- _Records for the task_
⁂
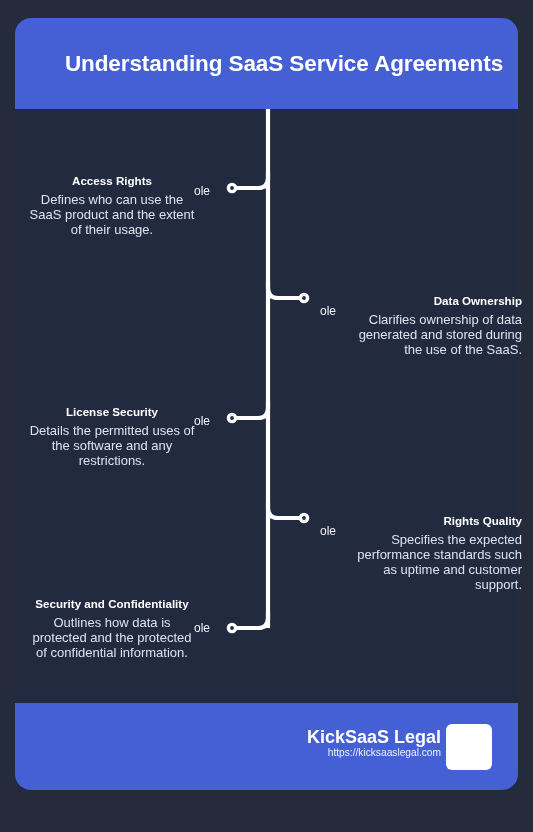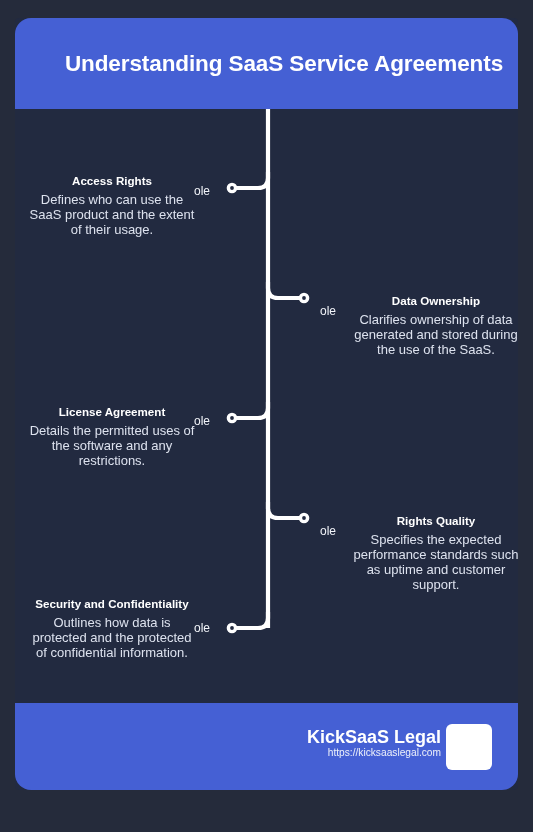--- a/index.html
+++ b/index.html
@@ -62,21 +62,21 @@
   }
   
   .item {
     position: absolute;
   }
   .item-text {
     position: absolute;
     width: 172px;
   }
   .item-left .item-text { text-align: center; }
-  .item-right .item-text { text-align: center; }
+  .item-right .item-text { text-align: right; }
   .item-title {
     color: #ffffff;
     font-size: 11.6px;
     font-weight: bold;
     line-height: 14.5px;
     margin: 0 0 3px 0;
   }
   .item-desc {
     color: #dde2ee;
     font-size: 13px;
@@ -180,21 +180,21 @@
   <div class="item item-right">
     <div class="item-text" style="left:350px; top:294px;">
       <p class="item-title">Data Ownership</p>
       <p class="item-desc">Clarifies ownership of data generated and stored during the use of the SaaS.</p>
     </div>
     <div class="node-label" style="left:320px; top:305px;">ole</div>
   </div>
 
   <div class="item item-left">
     <div class="item-text" style="left:26px; top:405px;">
-      <p class="item-title">License Agreement</p>
+      <p class="item-title">License Security</p>
       <p class="item-desc">Details the permitted uses of the software and any restrictions.</p>
     </div>
     <div class="node-label" style="left:194px; top:415px;">ole</div>
   </div>
 
   <div class="item item-right">
     <div class="item-text" style="left:350px; top:514px;">
       <p class="item-title">Rights Quality</p>
       <p class="item-desc">Specifies the expected performance standards such as uptime and customer support.</p>
     </div>

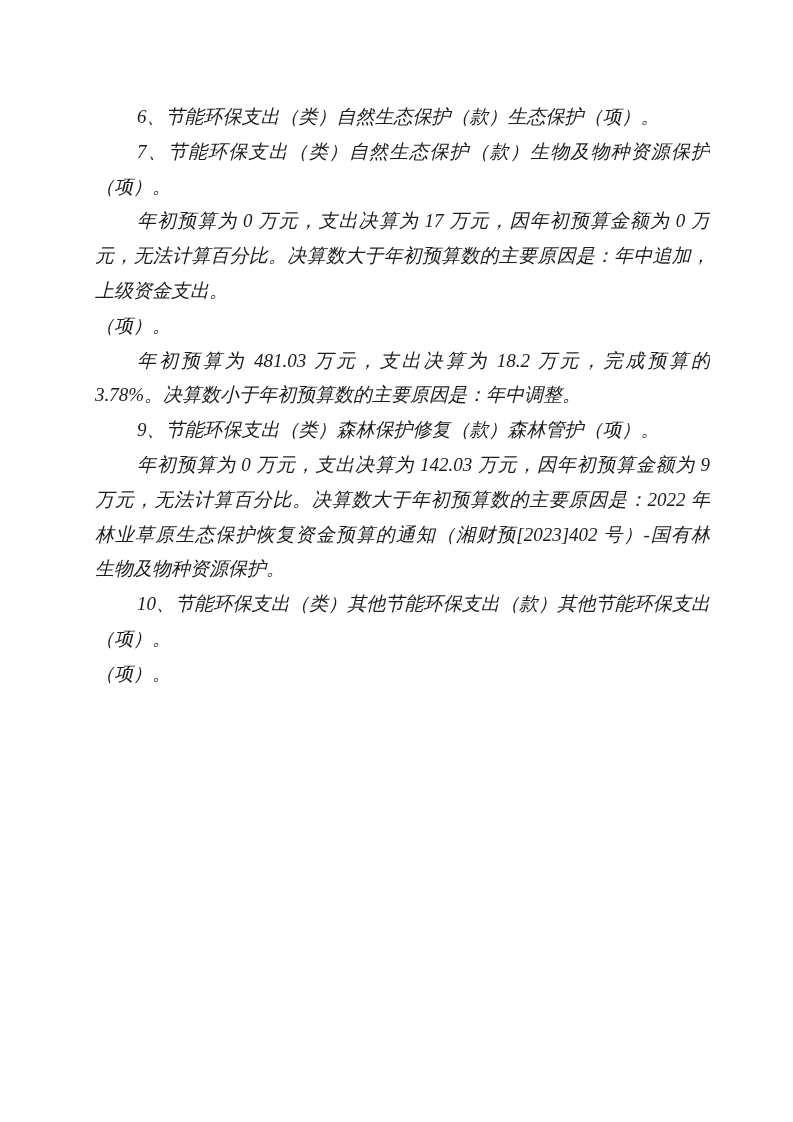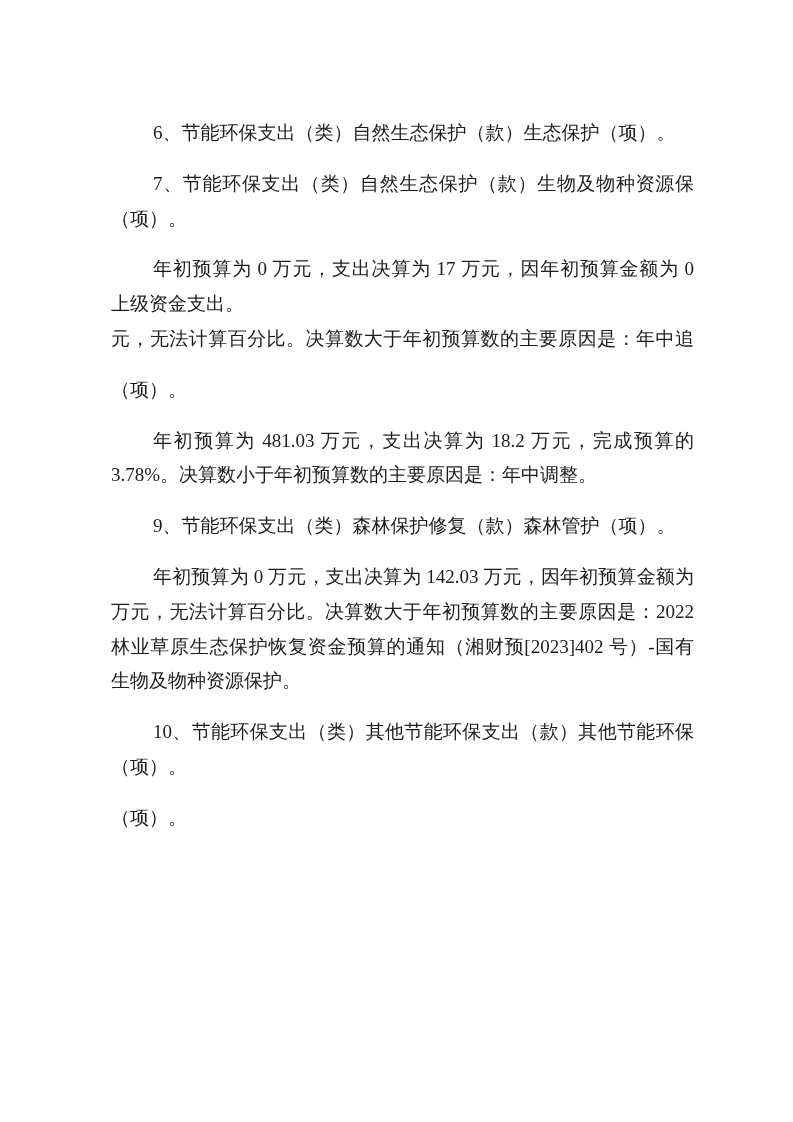--- a/index.html
+++ b/index.html
@@ -11,21 +11,21 @@
     overflow: hidden;
     font-family: "Liberation Serif", "DejaVu Serif", serif;
     color: #1c1c1c;
   }
   .content {
     position: absolute;
     left: 95px;
     top: 100px;
     width: 615px;
   }
-  .paragraph { margin: 16px; padding: 0; }
+  .paragraph { margin: 0; padding: 0; font-style: italic; }
   .line {
     font-size: 19px;
     line-height: 34.8px;
     height: 34.8px;
     overflow: hidden;
     text-align: justify;
     text-align-last: justify;
     text-justify: inter-character;
     white-space: normal;
   }
@@ -39,35 +39,35 @@
   <div class="content" id="content">
       <div class="paragraph">
         <div class="line indent para-end">6、节能环保支出（类）自然生态保护（款）生态保护（项）。</div>
       </div>
       <div class="paragraph">
         <div class="line indent">7、节能环保支出（类）自然生态保护（款）生物及物种资源保护</div>
         <div class="line para-end">（项）。</div>
       </div>
       <div class="paragraph">
         <div class="line indent">年初预算为 0 万元，支出决算为 17 万元，因年初预算金额为 0 万</div>
+        <div class="line">元，无法计算百分比。决算数大于年初预算数的主要原因是：年中追加，</div>
         <div class="line para-end">上级资金支出。</div>
-        <div class="line">元，无法计算百分比。决算数大于年初预算数的主要原因是：年中追加，</div>
       </div>
       <div class="paragraph">
         <div class="line para-end">（项）。</div>
       </div>
       <div class="paragraph">
         <div class="line indent">年初预算为 481.03 万元，支出决算为 18.2 万元，完成预算的</div>
         <div class="line para-end">3.78%。决算数小于年初预算数的主要原因是：年中调整。</div>
       </div>
       <div class="paragraph">
         <div class="line indent para-end">9、节能环保支出（类）森林保护修复（款）森林管护（项）。</div>
       </div>
       <div class="paragraph">
-        <div class="line indent">年初预算为 0 万元，支出决算为 142.03 万元，因年初预算金额为 6</div>
+        <div class="line indent">年初预算为 0 万元，支出决算为 142.03 万元，因年初预算金额为 9</div>
         <div class="line">万元，无法计算百分比。决算数大于年初预算数的主要原因是：2022 年</div>
         <div class="line">林业草原生态保护恢复资金预算的通知（湘财预[2023]402 号）-国有林</div>
         <div class="line para-end">生物及物种资源保护。</div>
       </div>
       <div class="paragraph">
         <div class="line indent">10、节能环保支出（类）其他节能环保支出（款）其他节能环保支出</div>
         <div class="line para-end">（项）。</div>
       </div>
       <div class="paragraph">
         <div class="line para-end">（项）。</div>

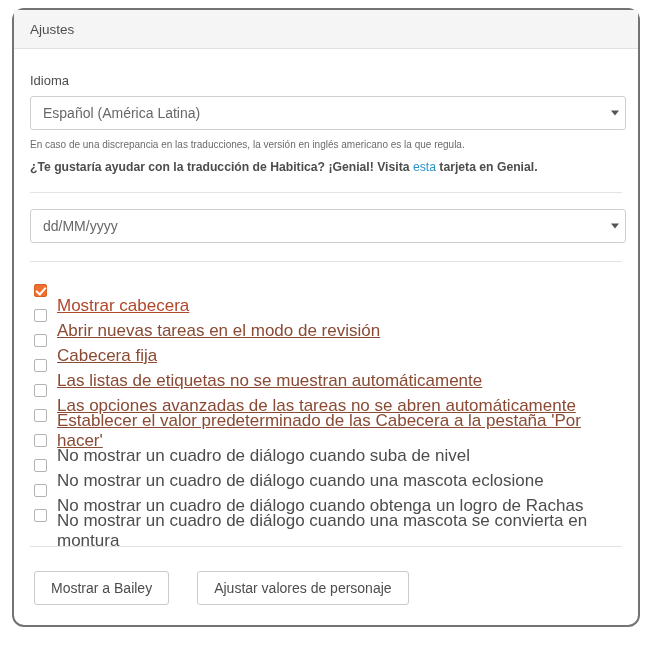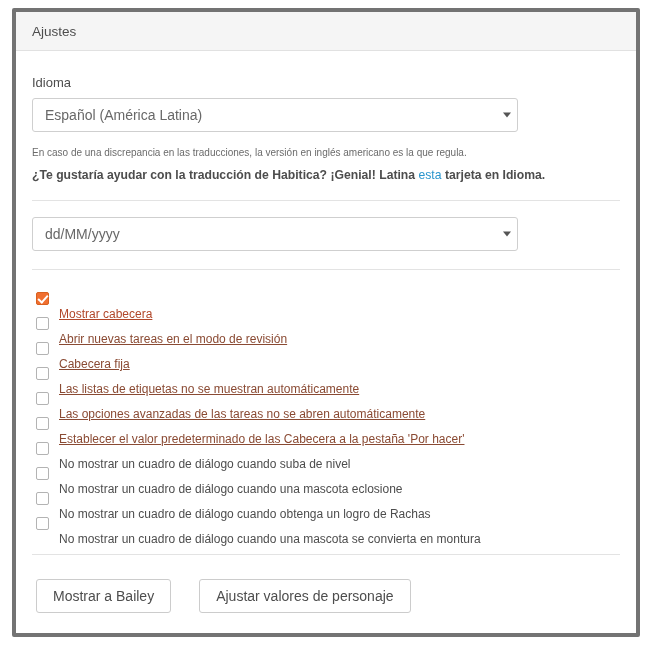--- a/index.html
+++ b/index.html
@@ -14,22 +14,22 @@
     position: relative;
     background: #ffffff;
     overflow: hidden;
   }
   .panel {
     position: absolute;
     left: 12px;
     top: 8px;
     width: 628px;
     background: #ffffff;
-    border: 4px solid #737373;
-    border-radius: 2px;
+    border: 2px solid #737373;
+    border-radius: 12px;
     box-sizing: border-box;
   }
   .panel-header {
     height: 39px;
     background: #f5f5f5;
     border-bottom: 1px solid #e1e1e1;
     display: flex;
     align-items: center;
     padding: 0 16px;
     box-sizing: border-box;
@@ -41,23 +41,23 @@
   .panel-body {
     padding: 18px 16px 0 16px;
   }
   .field-label {
     font-size: 13px;
     color: #4d4d4d;
     margin: 6px 0 8px 0;
   }
   .select-wrap {
     position: relative;
-    width: 486px;
+    width: 596px;
     height: 34px;
-    margin-bottom: 15px;
+    margin-bottom: 9px;
   }
   select.styled {
     -webkit-appearance: none;
     -moz-appearance: none;
     appearance: none;
     width: 100%;
     height: 34px;
     padding: 0 24px 0 12px;
     font-size: 14px;
     color: #686868;
@@ -130,21 +130,21 @@
     position: absolute;
     left: 3px;
     top: 0px;
     width: 4px;
     height: 8px;
     border: solid #ffffff;
     border-width: 0 2px 2px 0;
     transform: rotate(42deg);
   }
   .check-label {
-    font-size: 12px;
+    font-size: 17px;
     color: #4d4d4d;
     margin-top: 31px;
   }
   .check-label.linked {
     color: #8a4a33;
     text-decoration: underline;
   }
   .check-label.linked-strong {
     color: #b1472a;
     text-decoration: underline;
@@ -183,21 +183,21 @@
 
       <div class="select-wrap">
         <select class="styled">
           <option>Español (América Latina)</option>
         </select>
         <span class="select-arrow"></span>
       </div>
 
       <div class="help-text">En caso de una discrepancia en las traducciones, la versión en inglés americano es la que regula.</div>
 
-      <div class="promo-text"><span>¿Te gustaría ayudar con la traducción de Habitica? ¡Genial! Latina </span><a href="#">esta</a><span> tarjeta en Idioma.</span></div>
+      <div class="promo-text"><span>¿Te gustaría ayudar con la traducción de Habitica? ¡Genial! Visita </span><a href="#">esta</a><span> tarjeta en Genial.</span></div>
 
       <hr class="divider">
 
 
       <div class="select-wrap">
         <select class="styled">
           <option>dd/MM/yyyy</option>
         </select>
         <span class="select-arrow"></span>
       </div>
⁂
- _Problem to solve_
Return the lines of the data above in full and exactly, with no pictures.

- _Solution to the exercise_
--- a/index.html
+++ b/index.html
@@ -62,21 +62,21 @@
   }
   
   .item {
     position: absolute;
   }
   .item-text {
     position: absolute;
     width: 172px;
   }
   .item-left .item-text { text-align: center; }
-  .item-right .item-text { text-align: center; }
+  .item-right .item-text { text-align: right; }
   .item-title {
     color: #ffffff;
     font-size: 11.6px;
     font-weight: bold;
     line-height: 14.5px;
     margin: 0 0 3px 0;
   }
   .item-desc {
     color: #dde2ee;
     font-size: 13px;
@@ -180,21 +180,21 @@
   <div class="item item-right">
     <div class="item-text" style="left:350px; top:294px;">
       <p class="item-title">Data Ownership</p>
       <p class="item-desc">Clarifies ownership of data generated and stored during the use of the SaaS.</p>
     </div>
     <div class="node-label" style="left:320px; top:305px;">ole</div>
   </div>
 
   <div class="item item-left">
     <div class="item-text" style="left:26px; top:405px;">
-      <p class="item-title">License Agreement</p>
+      <p class="item-title">License Security</p>
       <p class="item-desc">Details the permitted uses of the software and any restrictions.</p>
     </div>
     <div class="node-label" style="left:194px; top:415px;">ole</div>
   </div>
 
   <div class="item item-right">
     <div class="item-text" style="left:350px; top:514px;">
       <p class="item-title">Rights Quality</p>
       <p class="item-desc">Specifies the expected performance standards such as uptime and customer support.</p>
     </div>

--- a/index.html
+++ b/index.html
@@ -11,21 +11,21 @@
     overflow: hidden;
     font-family: "Liberation Serif", "DejaVu Serif", serif;
     color: #1c1c1c;
   }
   .content {
     position: absolute;
     left: 95px;
     top: 100px;
     width: 615px;
   }
-  .paragraph { margin: 16px; padding: 0; }
+  .paragraph { margin: 0; padding: 0; font-style: italic; }
   .line {
     font-size: 19px;
     line-height: 34.8px;
     height: 34.8px;
     overflow: hidden;
     text-align: justify;
     text-align-last: justify;
     text-justify: inter-character;
     white-space: normal;
   }
@@ -39,35 +39,35 @@
   <div class="content" id="content">
       <div class="paragraph">
         <div class="line indent para-end">6、节能环保支出（类）自然生态保护（款）生态保护（项）。</div>
       </div>
       <div class="paragraph">
         <div class="line indent">7、节能环保支出（类）自然生态保护（款）生物及物种资源保护</div>
         <div class="line para-end">（项）。</div>
       </div>
       <div class="paragraph">
         <div class="line indent">年初预算为 0 万元，支出决算为 17 万元，因年初预算金额为 0 万</div>
+        <div class="line">元，无法计算百分比。决算数大于年初预算数的主要原因是：年中追加，</div>
         <div class="line para-end">上级资金支出。</div>
-        <div class="line">元，无法计算百分比。决算数大于年初预算数的主要原因是：年中追加，</div>
       </div>
       <div class="paragraph">
         <div class="line para-end">（项）。</div>
       </div>
       <div class="paragraph">
         <div class="line indent">年初预算为 481.03 万元，支出决算为 18.2 万元，完成预算的</div>
         <div class="line para-end">3.78%。决算数小于年初预算数的主要原因是：年中调整。</div>
       </div>
       <div class="paragraph">
         <div class="line indent para-end">9、节能环保支出（类）森林保护修复（款）森林管护（项）。</div>
       </div>
       <div class="paragraph">
-        <div class="line indent">年初预算为 0 万元，支出决算为 142.03 万元，因年初预算金额为 6</div>
+        <div class="line indent">年初预算为 0 万元，支出决算为 142.03 万元，因年初预算金额为 9</div>
         <div class="line">万元，无法计算百分比。决算数大于年初预算数的主要原因是：2022 年</div>
         <div class="line">林业草原生态保护恢复资金预算的通知（湘财预[2023]402 号）-国有林</div>
         <div class="line para-end">生物及物种资源保护。</div>
       </div>
       <div class="paragraph">
         <div class="line indent">10、节能环保支出（类）其他节能环保支出（款）其他节能环保支出</div>
         <div class="line para-end">（项）。</div>
       </div>
       <div class="paragraph">
         <div class="line para-end">（项）。</div>

--- a/index.html
+++ b/index.html
@@ -14,22 +14,22 @@
     position: relative;
     background: #ffffff;
     overflow: hidden;
   }
   .panel {
     position: absolute;
     left: 12px;
     top: 8px;
     width: 628px;
     background: #ffffff;
-    border: 4px solid #737373;
-    border-radius: 2px;
+    border: 2px solid #737373;
+    border-radius: 12px;
     box-sizing: border-box;
   }
   .panel-header {
     height: 39px;
     background: #f5f5f5;
     border-bottom: 1px solid #e1e1e1;
     display: flex;
     align-items: center;
     padding: 0 16px;
     box-sizing: border-box;
@@ -41,23 +41,23 @@
   .panel-body {
     padding: 18px 16px 0 16px;
   }
   .field-label {
     font-size: 13px;
     color: #4d4d4d;
     margin: 6px 0 8px 0;
   }
   .select-wrap {
     position: relative;
-    width: 486px;
+    width: 596px;
     height: 34px;
-    margin-bottom: 15px;
+    margin-bottom: 9px;
   }
   select.styled {
     -webkit-appearance: none;
     -moz-appearance: none;
     appearance: none;
     width: 100%;
     height: 34px;
     padding: 0 24px 0 12px;
     font-size: 14px;
     color: #686868;
@@ -130,21 +130,21 @@
     position: absolute;
     left: 3px;
     top: 0px;
     width: 4px;
     height: 8px;
     border: solid #ffffff;
     border-width: 0 2px 2px 0;
     transform: rotate(42deg);
   }
   .check-label {
-    font-size: 12px;
+    font-size: 17px;
     color: #4d4d4d;
     margin-top: 31px;
   }
   .check-label.linked {
     color: #8a4a33;
     text-decoration: underline;
   }
   .check-label.linked-strong {
     color: #b1472a;
     text-decoration: underline;
@@ -183,21 +183,21 @@
 
       <div class="select-wrap">
         <select class="styled">
           <option>Español (América Latina)</option>
         </select>
         <span class="select-arrow"></span>
       </div>
 
       <div class="help-text">En caso de una discrepancia en las traducciones, la versión en inglés americano es la que regula.</div>
 
-      <div class="promo-text"><span>¿Te gustaría ayudar con la traducción de Habitica? ¡Genial! Latina </span><a href="#">esta</a><span> tarjeta en Idioma.</span></div>
+      <div class="promo-text"><span>¿Te gustaría ayudar con la traducción de Habitica? ¡Genial! Visita </span><a href="#">esta</a><span> tarjeta en Genial.</span></div>
 
       <hr class="divider">
 
 
       <div class="select-wrap">
         <select class="styled">
           <option>dd/MM/yyyy</option>
         </select>
         <span class="select-arrow"></span>
       </div>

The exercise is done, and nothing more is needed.